The deed of the Thayers, under which the plaintiff claims, was made and delivered when they were owners of the premises of the defendant. It makes no mention of any rights in the chimney on the adjoining premises. Their deed of the defendant’s premises, given at the same time, contains covenants against incumbrances made or suffered by the grantors, and of warranty against all persons claiming under them. Each deed describes the lot of land conveyed by metes and bounds, without mentioning any buildings. The grantors having built the houses and the chimney, and being owners of both parcels, these covenants are as strong an expression of intention to convey the defendant’s premises free of the easement claimed by the plaintiff as covenants of general warranty would have been. The words, “and all rights, easements, privileges and appurtenances to the said land belonging,” in the deed of the plaintiff’s premises, are of no effect to carry the easement in question, because no easement existed, while the fee of both parcels was held by the same owners. Ammidown v. Granite Bank, 8 Allen, 285. Moreover, the title conveyed by that deed is not older than the title conveyed by the deed of the defendant’s premises, which covenants against any incumbrance created by the grantors. If, therefore, an easement to use the chimney was created in favor of the premises of the plaintiff, it was created by implication, as being absolutely necessary to the enjoyment of the estate.
We are aware that it has been held in some English cases, that a deed of premises carries the right to continue to enjoy, as easements, all privileges or conveniences in and upon adjoining lands of the grantor, which were apparent, and had been used by the grantor in connection with the premises before the conveyance ; that the conveyance is a conveyance of the premises “ as *291they are.” A leading case to this effect is Pyer v. Carter, 1 H. & N. 916. Similar doctrine has been held in New York. Lampman v. Milks, 21 N. Y. 505. We do not regard this as a correct view of the law.
It is a well established and familiar rule that deeds are to be construed as meaning what the language employed in them imports, and that extrinsic evidence may not be adduced to contradict or affect them. And it would seem that nothing could be clearer in its meaning than a deed of a lot of land, described by metes and bounds, with covenants of warranty against incumbrances. The great exception to the application of this rule to the construction of deeds is in the case of ways of necessity, where, by a fiction of law, there is an implied reservation or grant to meet a special emergency, on grounds of public policy, as it has been said, in order that no land should be left inaccessible for purposes of cultivation. This fiction has been extended to cases of easements of a different character, where the fact has been established that the easement was necessary to the enjoyment of the estate in favor of which it was claimed.
In this Commonwealth, grants by implication are limited to cases of strict necessity. Carbrey v. Willis, 7 Allen, 364, and cases cited. Randall v. McLaughlin, 10 Allen, 366. The case of Pyer v. Carter was denied by Lord Chancellor Westbury in Suffield v. Brown, 4 De G., J. & S. 185, which has been since recognized as containing the correct doctrine. Grossley v. Lightrwler, L. R. 2 Ch. 478. Watts v. Kelson, L. R. 6 Ch. 166.

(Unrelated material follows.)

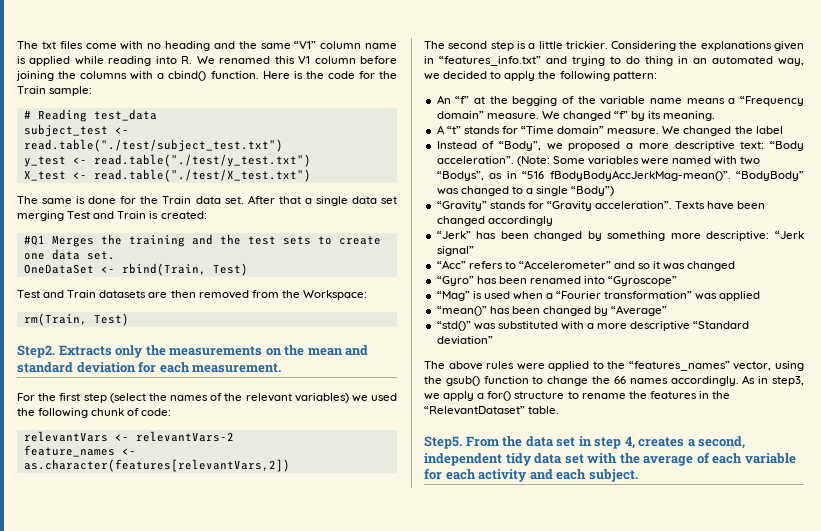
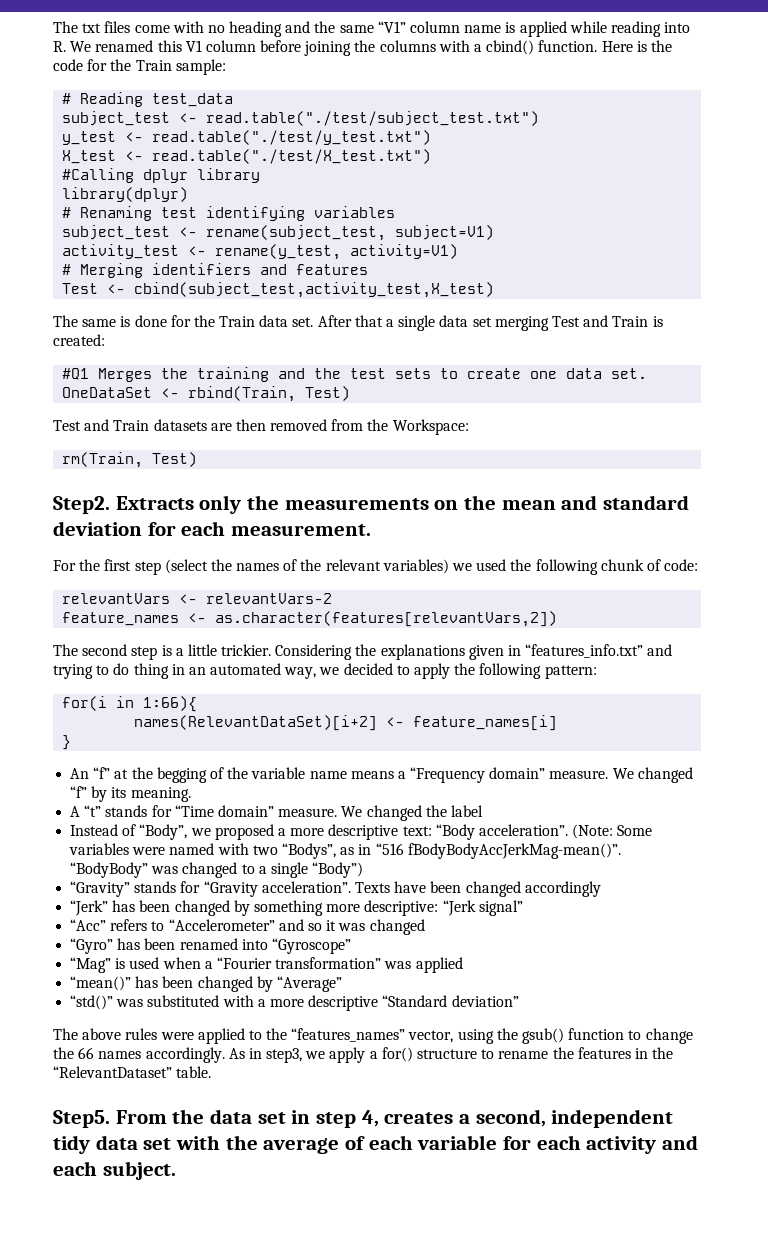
(311, 175) none -> [62,168,261,183] [62,187,189,202] [62,206,396,221] [62,225,495,241] [62,244,459,260] [62,263,369,278] [62,282,495,298] // #Calling dplyr library // library(dplyr) // # Renaming test identifying variables // subject_test <- rename(subject_test, subject=V1) // activity_test <- rename(y_test, activity=V1) // # Merging identifiers and features // Test <- cbind(subject_test,activity_test,X_test)
(657, 76) none -> [62,696,198,712] [134,715,558,731] [62,735,72,750] // for(i in 1:66){ // names(RelevantDataSet)[i+2] <- feature_names[i] // }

The case seems to have been tried in the Superior Court on the assumption by both parties that the obstacles, if any, to the erection of a chimney on the plaintiff’s premises, were the same when the Thayers conveyed as when the chimney in question was taken down, and the question to the jury, and the instructions, appear to have been framed in accordance with that assumption, and without any objection or suggestion to the contrary by the plaintiff. We cannot, therefore, consider the objection now made, for the first time, that the question of necessity was to be determined by the state of things existing when the conveyance was made by the Thayers.
In this view of the case, it appears that the jury found that the use of the chimney was not necessary to the enjoyment of *292the premises owned by the plaintiff. This being so, no easement in the chimney was reserved by implication in the deed to the defendant’s grantor, and the defendant, in destroying the chimney, merely exercised a right of ownership.
It is unnecessary, therefore, to consider the question raised by the refusal to give the instruction asked for by the plaintiff. On the facts found by the jury, no easement in favor of the premises of the plaintiff having been created,' the ruling as to how such easement could be determined, if it existed, became immaterial. Exceptions overruled.